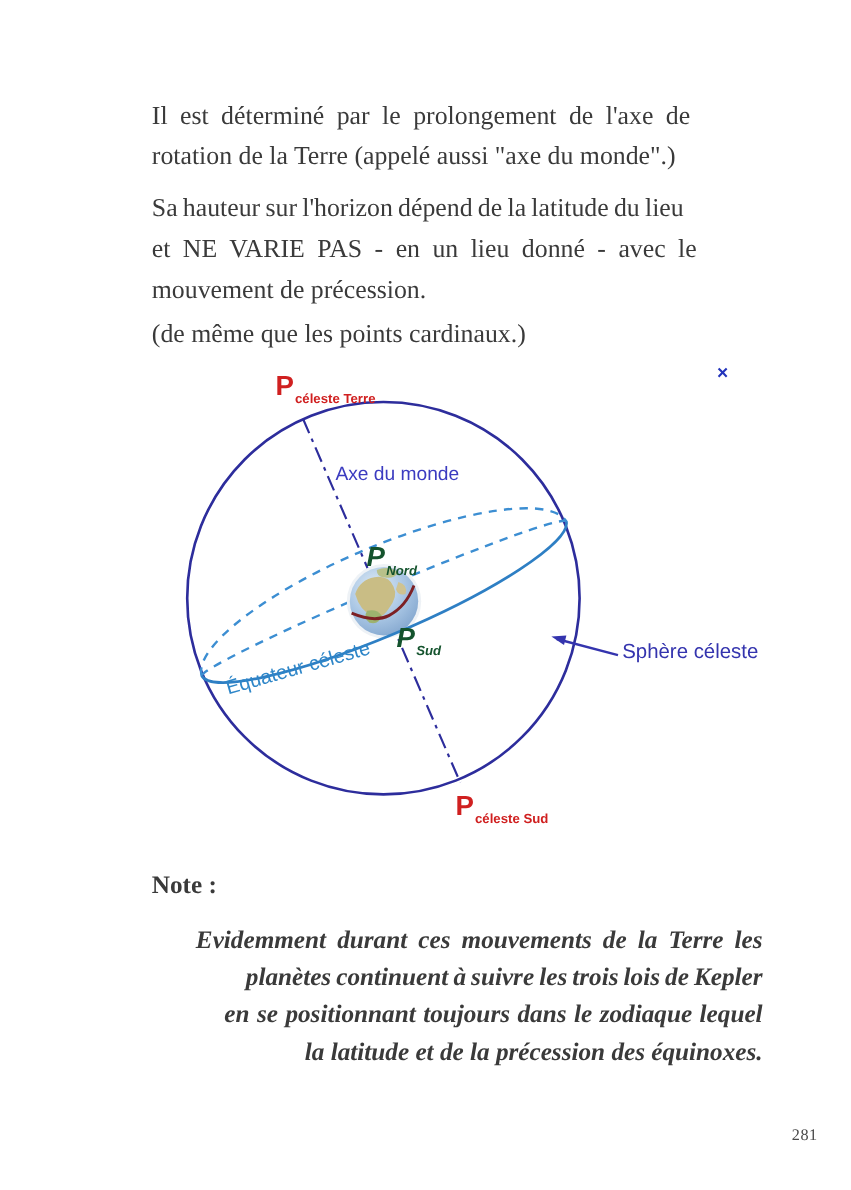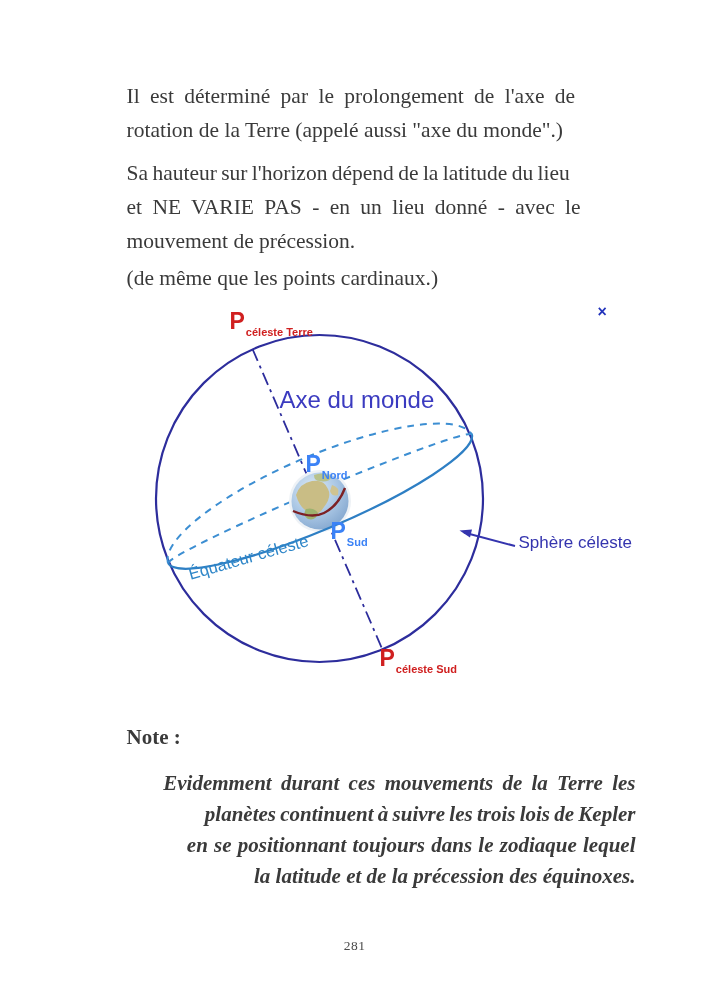--- a/index.html
+++ b/index.html
@@ -21,42 +21,42 @@
   .note-text .tline { line-height: 31px; white-space: nowrap; }
   
   .wsp5 { word-spacing: 5px; }
   .wsp4 { word-spacing: 4px; }
   .wsp2 { word-spacing: 2px; }
   .wsp1 { word-spacing: 1px; }
   .wsn1 { word-spacing: -1px; }
 
   .page-number {
     position: absolute; top: 938px; left: 0; width: 100%;
-    text-align: center; font-size: 13.5px; color: #4a4a4a; letter-spacing: 0.5px;
+    text-align: right; font-size: 13.5px; color: #4a4a4a; letter-spacing: 0.5px;
   }
 
   
   .diagram { position: absolute; left: 0; top: 300px; width: 709px; height: 392px; }
   .diagram svg { position: absolute; left: 0; top: 0; }
   .dlabel { position: absolute; font-family: "Liberation Sans", sans-serif; line-height: 1; white-space: nowrap; }
   .plabel .bigP { font-size: 23px; font-weight: bold; }
   .plabel .subP { font-size: 11px; font-weight: bold; position: relative; top: 7px; left: 1px; }
   .red-label   { color: #d02020; }
-  .navy-label  { color: #3b82f6; }
+  .navy-label  { color: #14532d; font-style: italic; }
   .lbl-p-celeste-nord { left: 202px; top: 10px; }
   .lbl-x-mark { left: 570px; top: 4px; font-size: 16px; font-weight: bold; color: #2233bb; }
-  .lbl-axe { left: 252px; top: 88px; font-size: 24px; color: #3b3bc0; }
+  .lbl-axe { left: 252px; top: 88px; font-size: 16px; color: #3b3bc0; }
   .lbl-p-nord { left: 278px; top: 153px; }
   .lbl-p-sud  { left: 303px; top: 220px; }
   .lbl-equateur {
     left: 161px; top: 266px; font-size: 16.5px; color: #2e86c8;
     transform: rotate(-16deg); transform-origin: 0 50%;
   }
   .lbl-sphere { left: 491px; top: 234px; font-size: 17px; color: #3434ae; }
-  .lbl-p-celeste-sud { left: 352px; top: 347px; }
+  .lbl-p-celeste-sud { left: 352px; top: 360px; }
 </style>
 </head>
 <body>
 
 <div class="page">
 
   <div class="textblock body-text" style="top:79px;">
     <div class="tline wsp5">Il est déterminé par le prolongement de l'axe de</div>
     <div class="tline">rotation de la Terre (appelé aussi "axe du monde".)</div>
   </div>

- Exercise:
Drop the images, then copy the data exactly.

- Exercise response:
--- a/index.html
+++ b/index.html
@@ -21,42 +21,42 @@
   .note-text .tline { line-height: 31px; white-space: nowrap; }
   
   .wsp5 { word-spacing: 5px; }
   .wsp4 { word-spacing: 4px; }
   .wsp2 { word-spacing: 2px; }
   .wsp1 { word-spacing: 1px; }
   .wsn1 { word-spacing: -1px; }
 
   .page-number {
     position: absolute; top: 938px; left: 0; width: 100%;
-    text-align: center; font-size: 13.5px; color: #4a4a4a; letter-spacing: 0.5px;
+    text-align: right; font-size: 13.5px; color: #4a4a4a; letter-spacing: 0.5px;
   }
 
   
   .diagram { position: absolute; left: 0; top: 300px; width: 709px; height: 392px; }
   .diagram svg { position: absolute; left: 0; top: 0; }
   .dlabel { position: absolute; font-family: "Liberation Sans", sans-serif; line-height: 1; white-space: nowrap; }
   .plabel .bigP { font-size: 23px; font-weight: bold; }
   .plabel .subP { font-size: 11px; font-weight: bold; position: relative; top: 7px; left: 1px; }
   .red-label   { color: #d02020; }
-  .navy-label  { color: #3b82f6; }
+  .navy-label  { color: #14532d; font-style: italic; }
   .lbl-p-celeste-nord { left: 202px; top: 10px; }
   .lbl-x-mark { left: 570px; top: 4px; font-size: 16px; font-weight: bold; color: #2233bb; }
-  .lbl-axe { left: 252px; top: 88px; font-size: 24px; color: #3b3bc0; }
+  .lbl-axe { left: 252px; top: 88px; font-size: 16px; color: #3b3bc0; }
   .lbl-p-nord { left: 278px; top: 153px; }
   .lbl-p-sud  { left: 303px; top: 220px; }
   .lbl-equateur {
     left: 161px; top: 266px; font-size: 16.5px; color: #2e86c8;
     transform: rotate(-16deg); transform-origin: 0 50%;
   }
   .lbl-sphere { left: 491px; top: 234px; font-size: 17px; color: #3434ae; }
-  .lbl-p-celeste-sud { left: 352px; top: 347px; }
+  .lbl-p-celeste-sud { left: 352px; top: 360px; }
 </style>
 </head>
 <body>
 
 <div class="page">
 
   <div class="textblock body-text" style="top:79px;">
     <div class="tline wsp5">Il est déterminé par le prolongement de l'axe de</div>
     <div class="tline">rotation de la Terre (appelé aussi "axe du monde".)</div>
   </div>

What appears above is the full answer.